Dear Prudence,
My girlfriend’s family doesn’t get along in general on either side, and both autism and serious OCD run on both sides, and there’s a lot of conflict. Maybe as part of this, very few people in her family on either side form long-term romantic attachments or get married. Even fewer have kids. This extends up to many of her uncles and aunts (now in their 50s) and her great uncles and great aunts (aged in 70s through 90s!) who remained single for life on both sides. (It doesn’t seem like it is in a closeted way either, although obviously I can’t know for sure.) She has no cousins: Her parents were the only people from their respective nuclear families to have kids.

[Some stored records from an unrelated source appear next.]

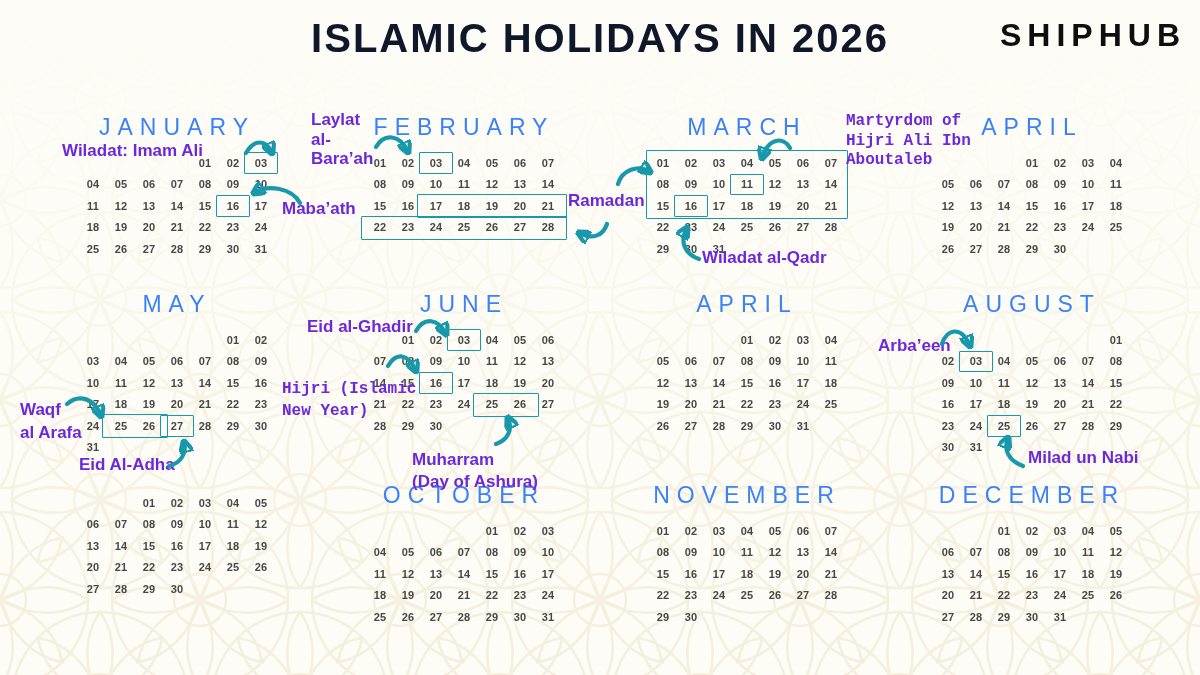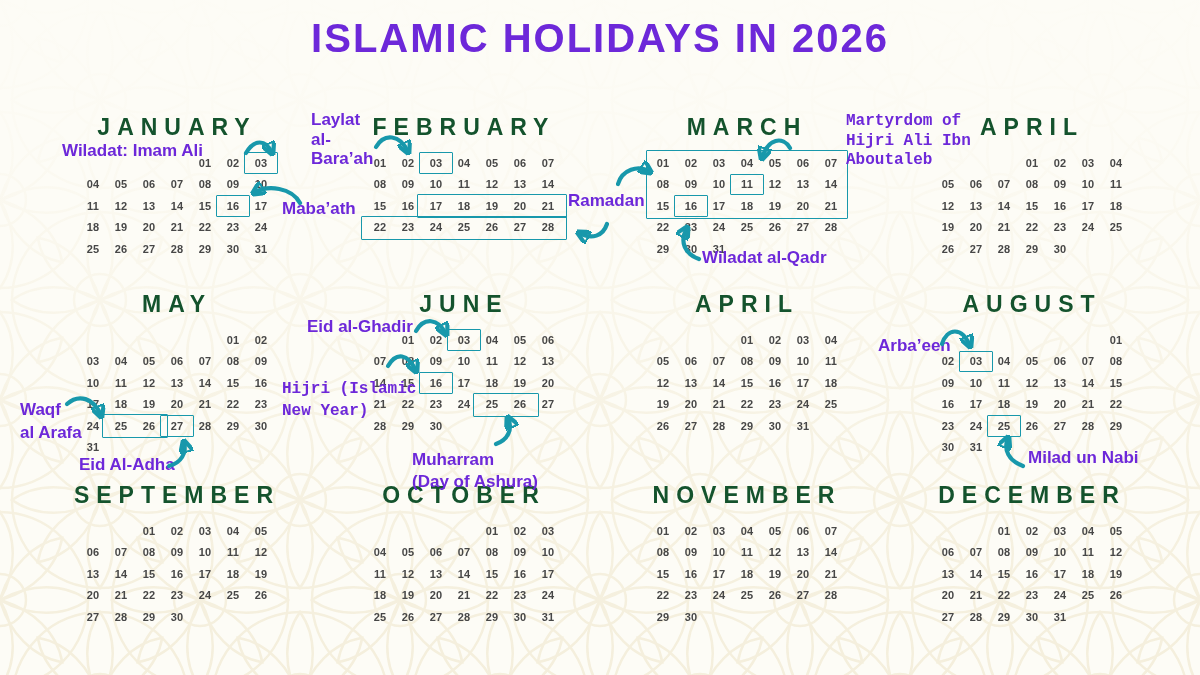"ISLAMIC HOLIDAYS IN 2026" .page-title { color: #6d28d9 -> #0f172a }
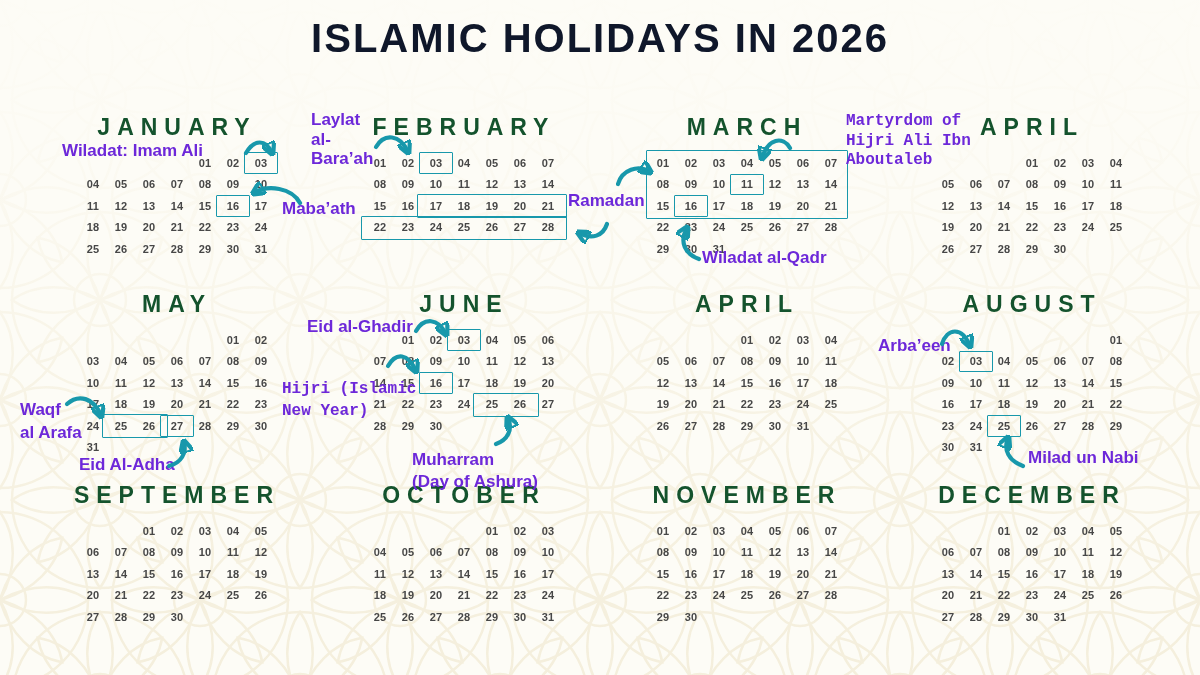"SHIPHUB" div.logo { html: none -> <div>SHIPHUB</div> }
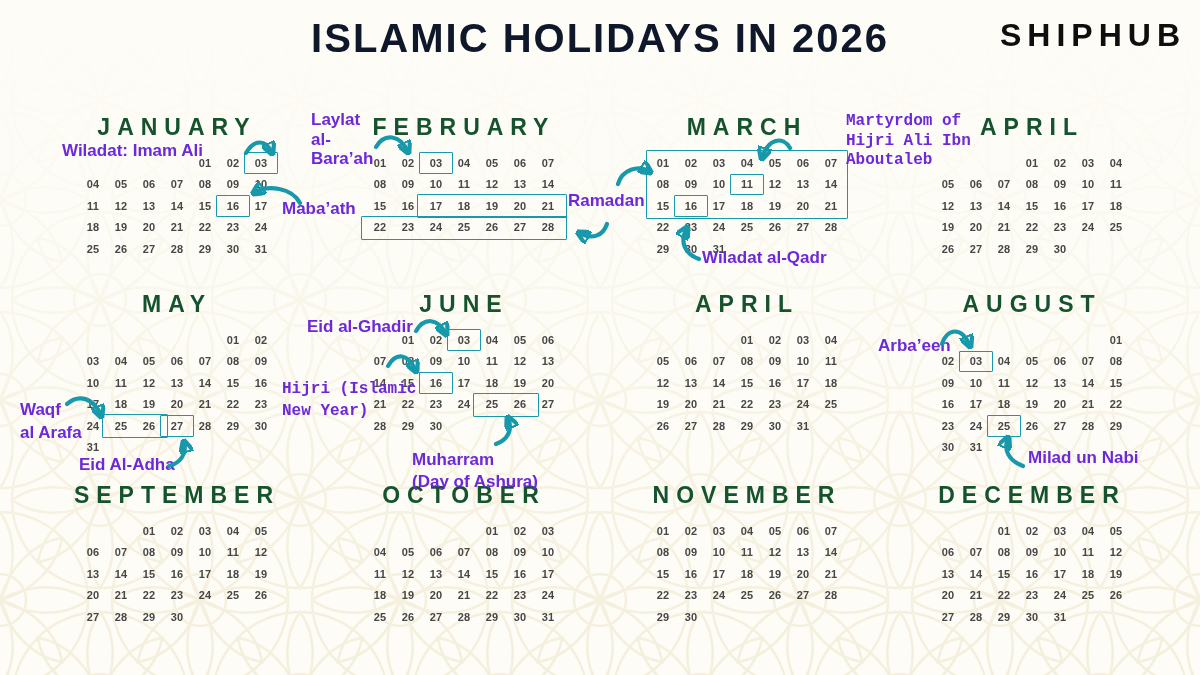"JANUARY" .month-title { color: #14532d -> #3b82f6; font-weight: 700 -> 400 }
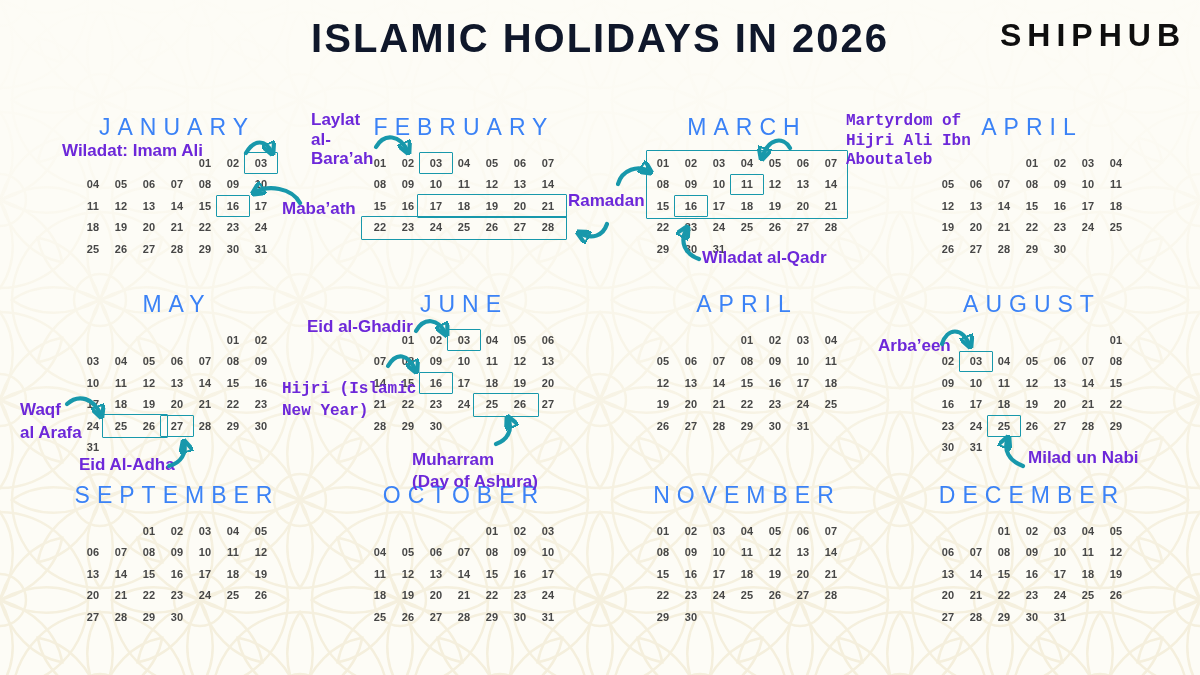"SEPTEMBER" div.month-title { html: <div>SEPTEMBER</div> -> none }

My extended family is more average around connection: Everyone talks to each other, and most people form romantic connections and marry. Many people have kids. I’m absolutely not pushing my girlfriend for marriage besides stating that it’s a long-term goal of mine, one she’s said she also wants. But after going to my brother’s wedding this winter and meeting my family, she complains they’re “obsessed with marriage.” She’s asked me multiple times why “everyone” in my family marries. I see marriage as a way to mark a very serious long-term commitment with tax benefits and legal protections, one that is extra special because it wasn’t always available to us as lesbians. I also believe in divorce but I hope not to need it.
How do I respond to her when she makes these complaints? I don’t bring up marriage, it’s way too soon. And no one else in my family is either, I’ve asked around to see if there’s pressure somewhere. I think our families just look different, so “obsessed” is just “90 percent of people over 30 are married and a couple cousins are divorced.” She complains about this a lot, so it means something.